At her death, Ms. Maynard was the president and chief executive of the Robert C. Maynard Institute for Journalism Education, a nonprofit organization based in Oakland and named for her father, a former editor and publisher of The Oakland Tribune. Mr. Maynard, who died in 1993, was the first black person in the United States to own a general-circulation daily newspaper.
A former newspaper reporter, Ms. Maynard joined the Maynard Institute not long after her father’s death and became its president in 2001.
There, she continued her lifelong interest in exploring the often rocky landscape where race, class, ethnicity and the news media converge. She lectured frequently on the subject and contributed articles to The Huffington Post, American Journalism Review and other publications.
During Ms. Maynard’s tenure, the institute’s purview included professional development, recruitment, a media watchdog program and a news service, America’s Wire, which provides articles on racial inequity and related subjects to newspapers, magazines and websites. To date, the institute has trained more than 5,000 minority journalists and newsroom managers around the country.
Dolores Judith Maynard was born in Manhattan on May 4, 1958; her parents divorced when she was 5. Her father’s second wife, Nancy Hicks Maynard, was one of the first black women to work as a reporter at The New York Times.
With colleagues, Robert and Nancy Maynard founded the Maynard Institute, originally known as the Institute for Journalism Education, in 1977; after Mr. Maynard’s death, it was renamed in his honor.
Dori Maynard earned a bachelor’s degree in American history from Middlebury College in Vermont and was later a reporter at The Bakersfield Californian; The Patriot Ledger, in Quincy, Mass.; and The Detroit Free Press, where her beats included City Hall and the coverage of poverty.
She and Mr. Maynard became the first father-daughter pair to be named Nieman fellows in journalism at Harvard, he in 1966 and she in 1993. Ms. Maynard was also a fellow of the Society of Professional Journalists.
With her father, she was the author of “Letters to My Children” (1995), a collection of his newspaper columns, for which she wrote introductory essays.
Ms. Maynard’s husband, Charles Grant Lewis, whom she married in 2006, died in 2008. Besides her mother, survivors include two brothers, David and Alex Maynard, and a sister, Sara-Ann Rosen. Her stepmother, Nancy Hicks Maynard, died in 2008.

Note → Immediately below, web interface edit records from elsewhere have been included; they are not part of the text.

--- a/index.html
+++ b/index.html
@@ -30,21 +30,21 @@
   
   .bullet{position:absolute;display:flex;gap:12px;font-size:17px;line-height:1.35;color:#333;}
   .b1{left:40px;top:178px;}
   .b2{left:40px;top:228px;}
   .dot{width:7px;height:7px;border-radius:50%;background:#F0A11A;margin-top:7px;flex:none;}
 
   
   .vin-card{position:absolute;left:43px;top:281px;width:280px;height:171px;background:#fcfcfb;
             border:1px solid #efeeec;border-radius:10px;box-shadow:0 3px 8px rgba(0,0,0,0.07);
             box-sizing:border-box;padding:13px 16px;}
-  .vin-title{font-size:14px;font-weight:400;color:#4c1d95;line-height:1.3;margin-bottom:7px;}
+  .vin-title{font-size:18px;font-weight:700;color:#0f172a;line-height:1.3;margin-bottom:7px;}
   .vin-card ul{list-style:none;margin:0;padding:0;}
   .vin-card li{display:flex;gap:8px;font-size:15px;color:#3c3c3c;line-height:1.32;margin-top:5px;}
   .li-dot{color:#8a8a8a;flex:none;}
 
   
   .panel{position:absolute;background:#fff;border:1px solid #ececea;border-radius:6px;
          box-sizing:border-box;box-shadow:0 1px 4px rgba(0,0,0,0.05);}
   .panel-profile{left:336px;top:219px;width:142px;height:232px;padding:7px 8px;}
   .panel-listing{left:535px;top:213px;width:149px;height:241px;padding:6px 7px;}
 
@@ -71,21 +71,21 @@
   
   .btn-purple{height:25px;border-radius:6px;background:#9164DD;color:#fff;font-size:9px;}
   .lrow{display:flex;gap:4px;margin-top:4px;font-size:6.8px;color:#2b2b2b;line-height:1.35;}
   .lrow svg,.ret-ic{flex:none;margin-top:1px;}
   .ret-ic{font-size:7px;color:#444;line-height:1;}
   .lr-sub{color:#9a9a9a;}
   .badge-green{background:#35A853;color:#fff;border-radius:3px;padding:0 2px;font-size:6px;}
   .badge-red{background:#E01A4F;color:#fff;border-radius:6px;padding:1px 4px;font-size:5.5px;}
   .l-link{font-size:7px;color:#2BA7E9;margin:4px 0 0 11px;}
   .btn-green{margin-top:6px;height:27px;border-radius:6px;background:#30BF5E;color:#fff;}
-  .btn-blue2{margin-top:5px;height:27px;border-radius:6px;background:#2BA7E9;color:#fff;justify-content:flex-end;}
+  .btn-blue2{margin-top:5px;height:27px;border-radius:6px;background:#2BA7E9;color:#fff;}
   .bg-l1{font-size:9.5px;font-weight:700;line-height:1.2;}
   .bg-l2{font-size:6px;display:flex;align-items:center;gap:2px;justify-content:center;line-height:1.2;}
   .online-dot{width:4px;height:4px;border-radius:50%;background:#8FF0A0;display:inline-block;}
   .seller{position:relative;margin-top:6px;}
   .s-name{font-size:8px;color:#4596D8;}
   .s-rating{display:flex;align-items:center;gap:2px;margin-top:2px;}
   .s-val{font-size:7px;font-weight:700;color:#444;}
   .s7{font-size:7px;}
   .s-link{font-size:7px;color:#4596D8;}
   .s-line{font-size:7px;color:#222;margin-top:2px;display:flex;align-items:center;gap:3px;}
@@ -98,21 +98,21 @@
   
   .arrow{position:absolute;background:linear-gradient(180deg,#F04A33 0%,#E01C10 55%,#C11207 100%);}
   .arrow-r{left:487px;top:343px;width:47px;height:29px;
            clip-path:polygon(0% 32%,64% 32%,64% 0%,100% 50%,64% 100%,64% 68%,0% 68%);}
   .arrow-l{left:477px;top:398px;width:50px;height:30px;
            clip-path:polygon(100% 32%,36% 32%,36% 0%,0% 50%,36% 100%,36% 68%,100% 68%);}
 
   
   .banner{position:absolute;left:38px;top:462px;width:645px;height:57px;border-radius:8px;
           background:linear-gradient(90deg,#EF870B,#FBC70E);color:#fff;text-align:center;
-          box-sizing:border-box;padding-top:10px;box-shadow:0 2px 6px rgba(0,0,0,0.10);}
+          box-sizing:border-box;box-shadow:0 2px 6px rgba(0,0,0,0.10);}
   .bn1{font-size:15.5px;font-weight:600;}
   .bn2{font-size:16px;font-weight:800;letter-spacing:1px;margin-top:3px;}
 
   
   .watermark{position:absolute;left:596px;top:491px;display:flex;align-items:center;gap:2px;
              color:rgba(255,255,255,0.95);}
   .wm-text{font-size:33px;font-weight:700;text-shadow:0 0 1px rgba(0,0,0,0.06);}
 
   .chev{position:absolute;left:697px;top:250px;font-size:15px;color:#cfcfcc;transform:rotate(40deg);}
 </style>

Under Ms. Maynard’s stewardship, the Maynard Institute sought to educate not only aspiring journalists but also the profession of journalism itself, prodding news organizations to cast a wider net when it came to subjects deemed worthy of coverage.
“The conversation that goes on in the newsroom,” Ms. Maynard told NPR in 2005, “determines not only what stories get into the newspaper or onto your television or radio shows, but also determines all the elements that go into those stories.” She added:
“If that conversation is not managed in a way that allows the diversity of opinion that may be in your newsroom to be reflected in your coverage, important elements of those stories are left out, so that they become not only less relevant to communities of color, but they also shortchange the white community, because they are not finding out what’s going on in neighborhoods and communities other than their own.”